コミュニケーション

地域での暮らしを円滑に営む上では、他者とのコミュニケーションがとても重要なスキルになります。ところが、発達障害のある方の中には、ことばによるコミュニケーションにさまざまな困難を抱えている人が多くいます。とくに自閉スペクトラム症の人は、その特性として「ちょっと」とか「適当に」といったあいまいな表現が理解できないとか、「ポスト見てきて」といった指示を字義どおりにとらえて、単純にポストを見て戻ってきてしまう、といったエピソードは枚挙にいとまがありません。また、ことばの発信では、自分の興味・関心のあることだけを一方的に話し続けたり、ことばで自分の気持ちを伝えることができなかったりといったことがあります。ほかにも表情やジェスチャーから相手の気持ちを推測することが難しく「空気が読めない」などと揶揄されることもしばしばあります。

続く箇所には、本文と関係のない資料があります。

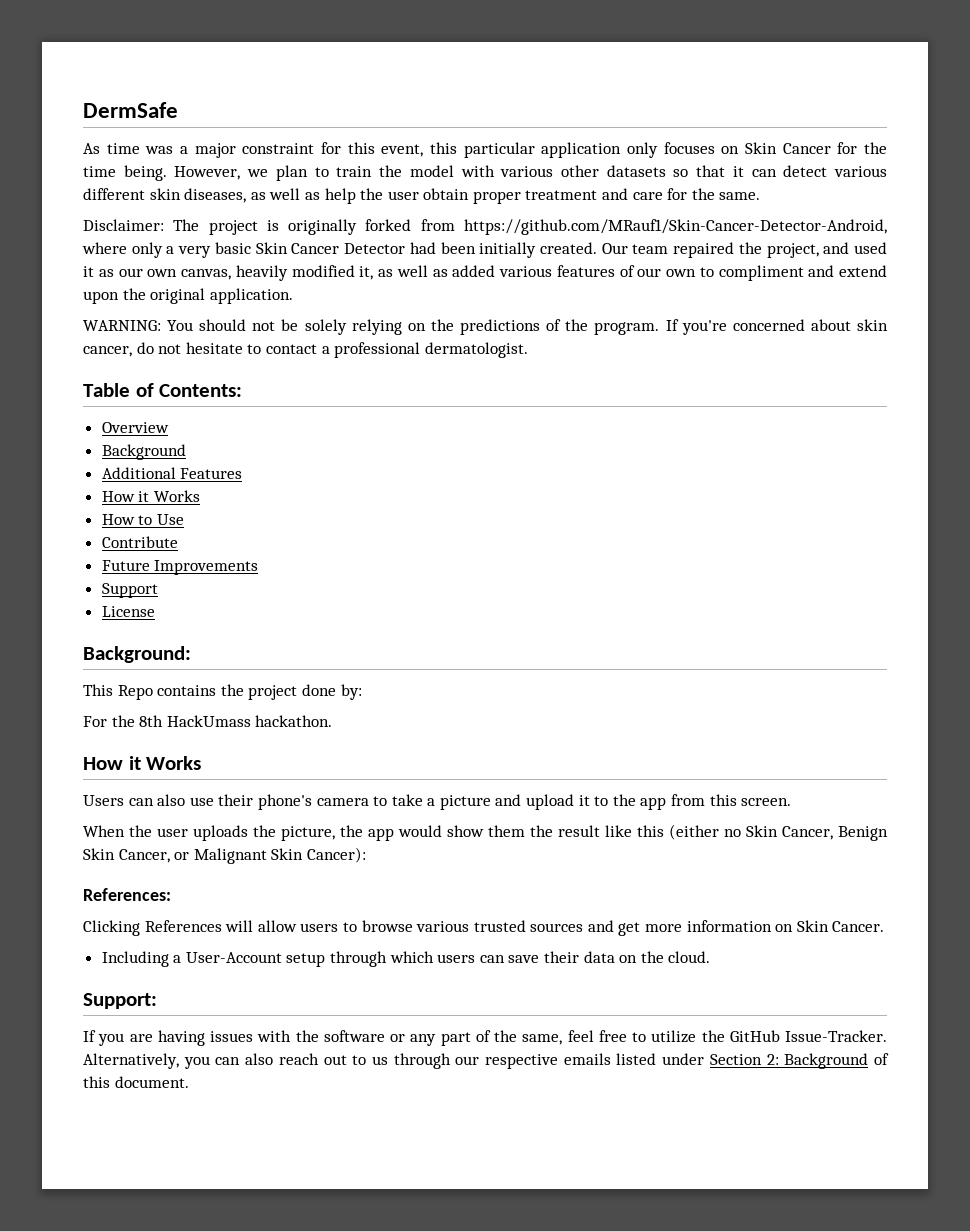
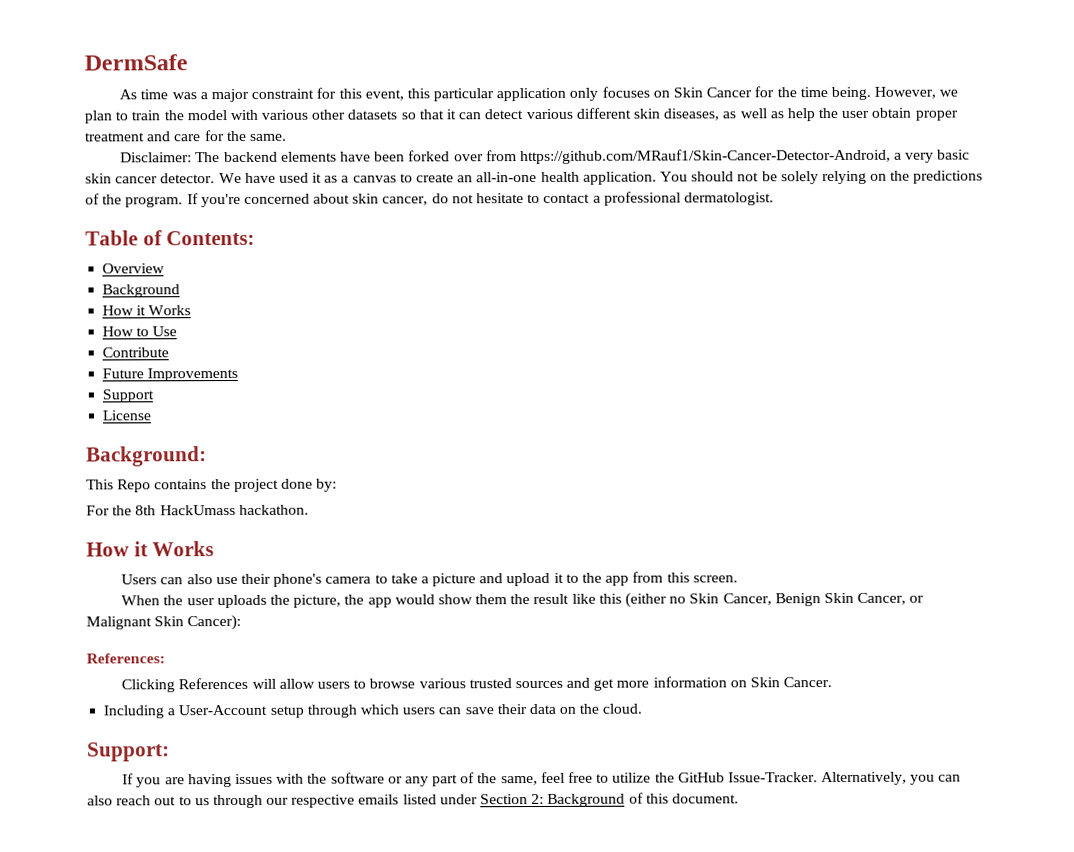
[208,219,887,235] [82,242,887,258] [83,265,887,281] [83,288,206,304] project is originally forked from https://github.com/MRauf1/Skin-Cancer-Detector-Android, where only a very basic Skin Cancer Detector had been initially created. Our team repaired the project, and used it as our own canvas, heavily modified it, as well as added various features of our own to compliment and extend upon the original -> [223,148,971,165] [85,171,580,184] backend elements have been forked over from https://github.com/MRauf1/Skin-Cancer-Detector-Android, a very basic skin cancer detector. We have used it as a canvas to create an all-in-one health
[83,320,161,331] // WARNING: -> (657, 178) none
[101,467,243,479] // Additional Features -> (181, 291) none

コミュニケーションの課題に関しても基本的には個別対応になります。まずは本人が理解しやすい手段で伝えることが重要です。その上でなるべく抽象的な表現を避け、具体的に伝えたり、余計なことは言わず簡潔明瞭に伝えたりといった配慮が必要になります。場合によっては、文字や写真、図画など視覚的に確認できる手段を使って理解を促すことが有効です。

また、周囲の人たちへ発達障害のあるご本人についての理解を促すために、本人の特性を記したサポートファイルなどを活用したり、就業されている方でしたら本人の特性に合わせたマニュアルを作成したりするといったことも有効ではないでしょうか。本人がどのように伝えられればわかるか、また、どのような工夫をすれば本人から他者へ円滑に伝えられるかという観点で、以下のとおり留意すべき点をまとめてみました。

  • コミュニケーションしやすい環境として、本人が落ち着いて対応できる、静かな空間などを用意しましょう
  • 本人が理解できる方法として、音声言語のみでなく、文字やシンボルマーク、絵、写真といった視覚的な伝達ツールも活用しましょう
  • 抽象的な表現や曖昧な表現を避け、具体的に伝えるよう心がけましょう
  • 伝えたいことの周辺や前段に関する余分な内容は省き、伝えたいことそのものを簡潔に伝えましょう
  • 複数のことを同時に伝えると分からなくなってしまいがちなので、フローチャートにしたり、ひとつづつ伝えるよう配慮しましょう
  • 基本的に予定や見通しが分かることで落ち着いた暮らしにつながるので、予定表などを用いて伝えるよう心がけましょう
  • 予定変更がある場合はできるだけ事前にていねいに伝えましょう
  • 本人がミスをした場合は注意するのではなく、正しい方法を伝えるようにしましょう
  • 支援者側のペースではなく、本人の理解しやすいペースでやり取りをするようにしましょう
  • 本人から他者へのコミュニケーションは、必要に応じてコミュニケーション機器やコミュニケーションカードなど本人が伝えやすい手段を用意しましょう

コミュニケーションの課題に対応するときの参考にしてください。